In the case of women exposed to DES in utero, the incidence of clear cell cancer (including recurrences), the long-term health effects of such cancer, and the effects of treatments for such cancer.
In the case of men and women exposed to DES in utero, the incidence of all diseases and disorders (including impairments of the reproductive and autoimmune systems).
In the case of children of men or women exposed to DES in utero, the incidence of all diseases and disorders.
(d) Exposure to DES in utero

For purposes of this section, an individual shall be considered to have been exposed to DES in utero if, during the pregnancy that resulted in the birth of such individual, DES was (on or after January 1, 1938) administered to the biological mother of the individual.

(July 1, 1944, ch. 373, title IV, § 403D, formerly § 403A, as added Pub. L. 102–409, § 2, Oct. 13, 1992, 106 Stat. 2092; amended Pub. L. 105–340, title I, § 101(a), Oct. 31, 1998, 112 Stat. 3191; renumbered § 403C and amended Pub. L. 109–482, title I, §§ 103(b)(2), 104(a)(1), Jan. 15, 2007, 120 Stat. 3687, 3689; renumbered § 403D, Pub. L. 110–85, title XI, § 1104(4), Sept. 27, 2007, 121 Stat. 975.)
Editorial Notes

Section was formerly classified to section 283a of this title prior to renumbering by Pub. L. 109–482.
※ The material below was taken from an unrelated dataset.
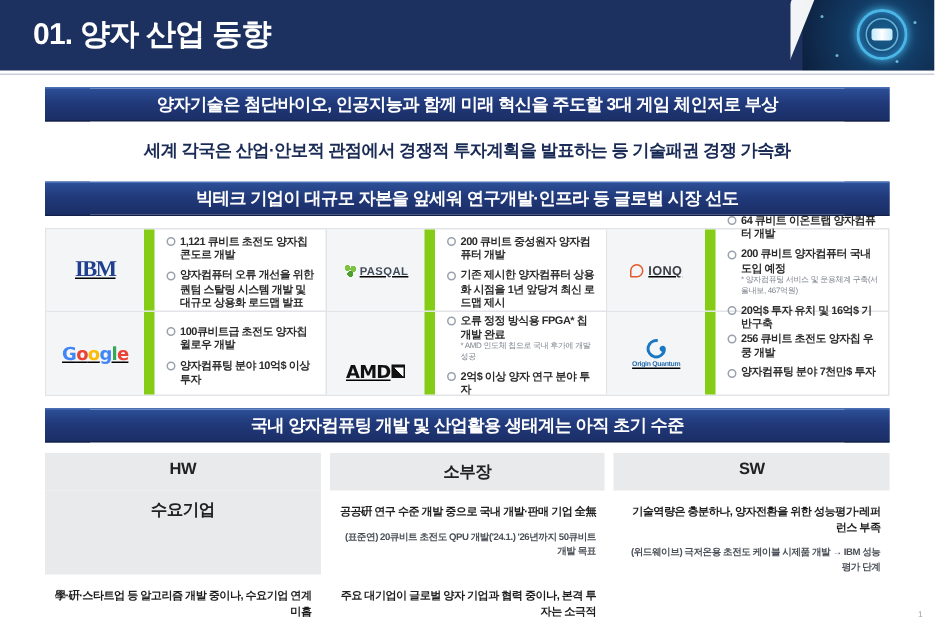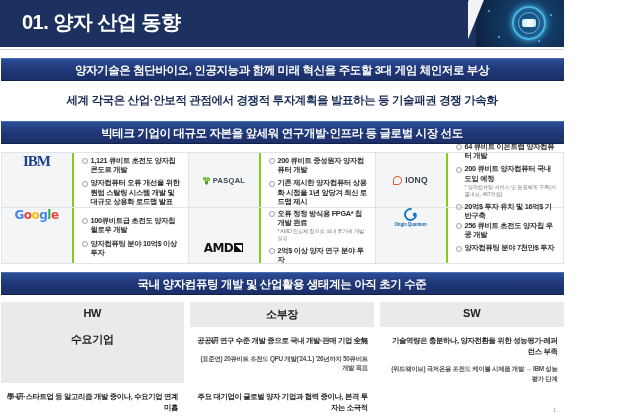"01. 양자 산업 동향" .slide { width: 564px -> 623px }
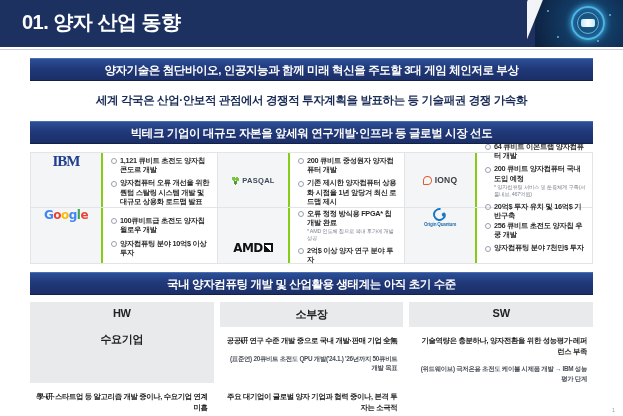"IBM" .logo-box { align-items: none -> center; border-right: 2px solid #84cc16 -> 7px solid #84cc16; text-decoration: none -> underline }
2007—Subsec. (e). Pub. L. 109–482, § 103(b)(2), struck out subsec. (e) which read as follows: “In addition to any other authorization of appropriations available for the purpose of carrying out this section, there are authorized to be appropriated for such purpose such sums as may be necessary for each of the fiscal years 1993 through 2003.”

1998—Subsec. (e). Pub. L. 105–340 substituted “2003” for “1996”.

Statutory Notes and Related Subsidiaries
Effective Date of 2007 Amendment

Amendment by Pub. L. 109–482 applicable only with respect to amounts appropriated for fiscal year 2007 or subsequent fiscal years, see section 109 of Pub. L. 109–482, set out as a note under section 281 of this title.